Task brief ->
Every line of the entries with the word "Environment" in it should be shown.

Data to examine ->
----

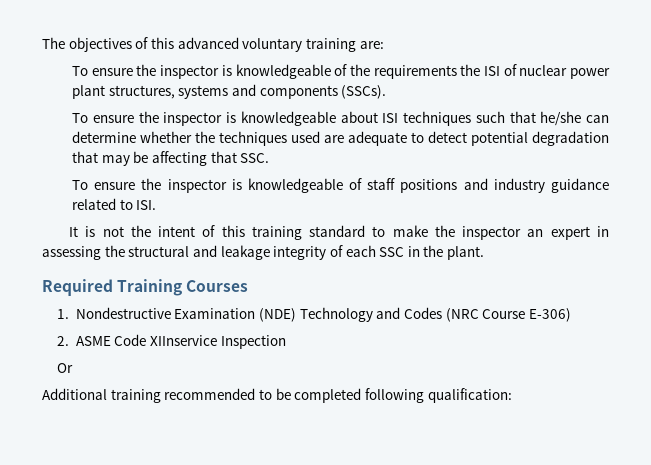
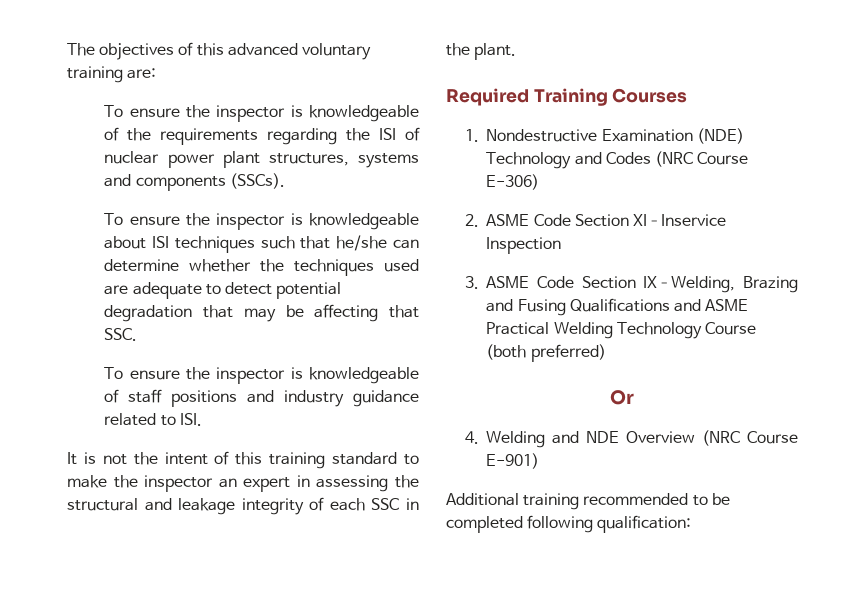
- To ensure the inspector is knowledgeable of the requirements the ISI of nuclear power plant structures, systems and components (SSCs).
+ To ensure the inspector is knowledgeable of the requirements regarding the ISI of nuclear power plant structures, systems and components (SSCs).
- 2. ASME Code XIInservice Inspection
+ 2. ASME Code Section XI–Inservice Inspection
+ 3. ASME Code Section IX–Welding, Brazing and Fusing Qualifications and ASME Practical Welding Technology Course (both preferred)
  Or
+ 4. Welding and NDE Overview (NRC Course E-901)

----

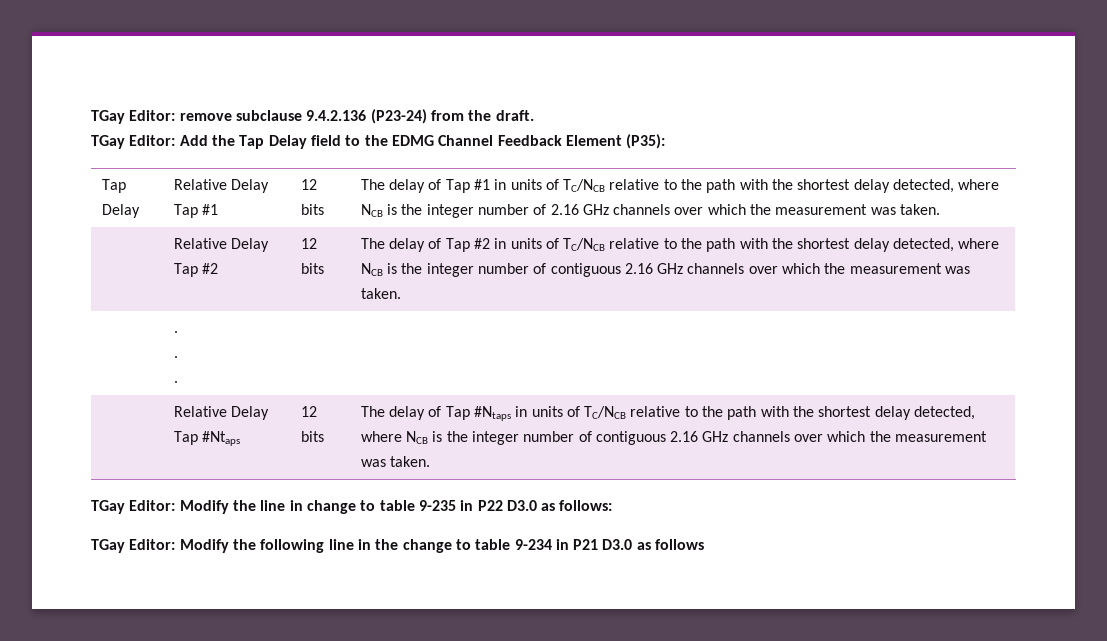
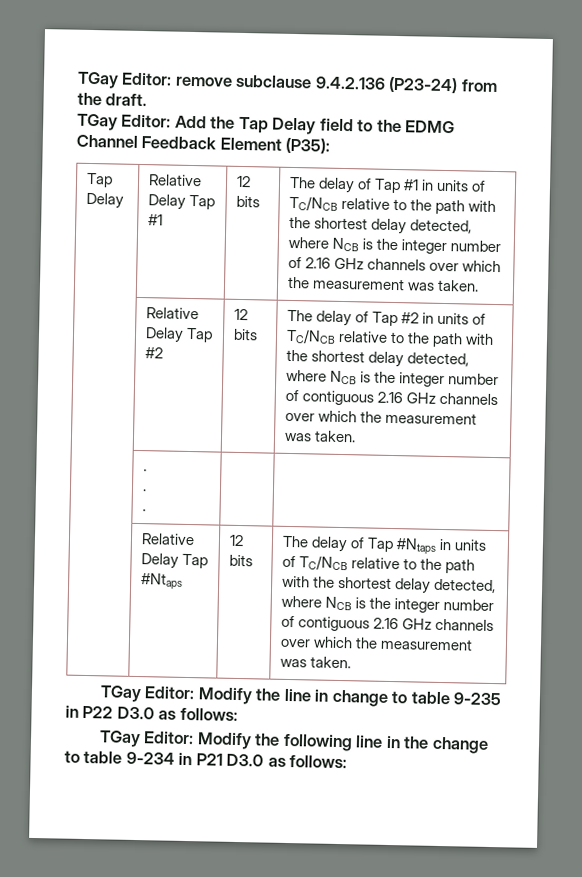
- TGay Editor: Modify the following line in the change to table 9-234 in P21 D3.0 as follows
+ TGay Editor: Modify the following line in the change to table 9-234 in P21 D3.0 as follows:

----

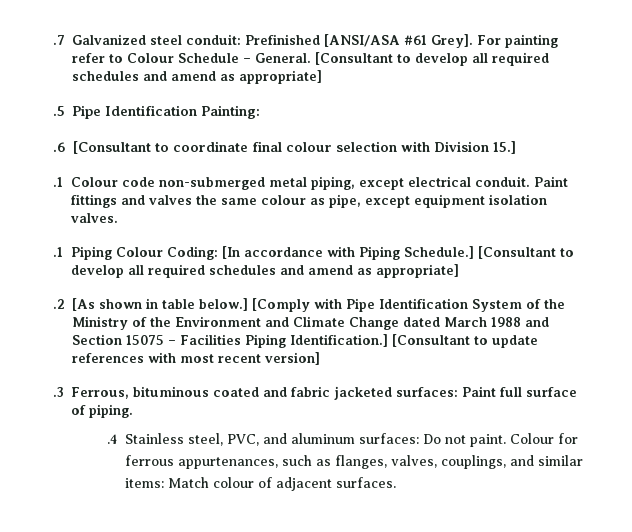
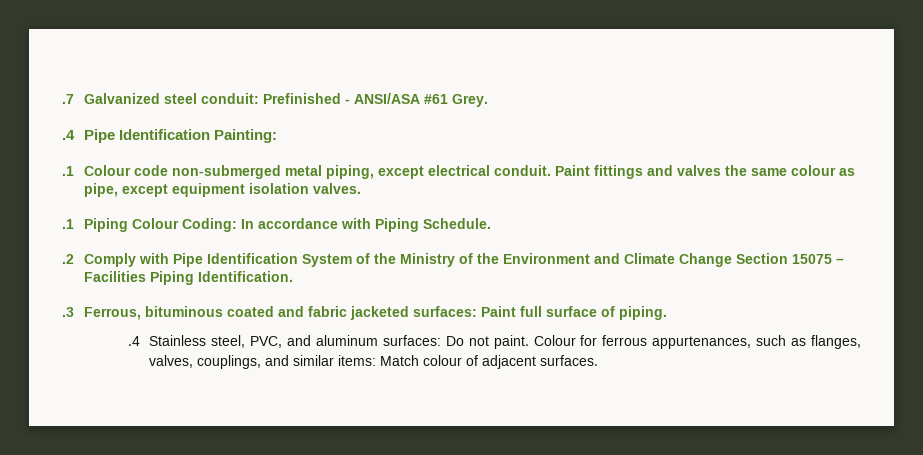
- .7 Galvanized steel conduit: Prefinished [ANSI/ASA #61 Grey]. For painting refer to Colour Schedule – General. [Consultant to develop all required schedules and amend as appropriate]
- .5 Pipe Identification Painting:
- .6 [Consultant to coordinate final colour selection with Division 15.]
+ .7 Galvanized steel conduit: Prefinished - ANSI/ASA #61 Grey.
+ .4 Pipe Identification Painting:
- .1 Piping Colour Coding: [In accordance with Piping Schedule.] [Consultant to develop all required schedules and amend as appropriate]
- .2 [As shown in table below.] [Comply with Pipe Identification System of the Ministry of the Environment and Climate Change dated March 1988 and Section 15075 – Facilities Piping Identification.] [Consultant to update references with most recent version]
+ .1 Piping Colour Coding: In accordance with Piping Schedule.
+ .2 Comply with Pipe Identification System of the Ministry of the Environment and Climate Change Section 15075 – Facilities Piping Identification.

----

Response to this exercise ->
- .2 [As shown in table below.] [Comply with Pipe Identification System of the Ministry of the Environment and Climate Change dated March 1988 and Section 15075 – Facilities Piping Identification.] [Consultant to update references with most recent version]
+ .2 Comply with Pipe Identification System of the Ministry of the Environment and Climate Change Section 15075 – Facilities Piping Identification.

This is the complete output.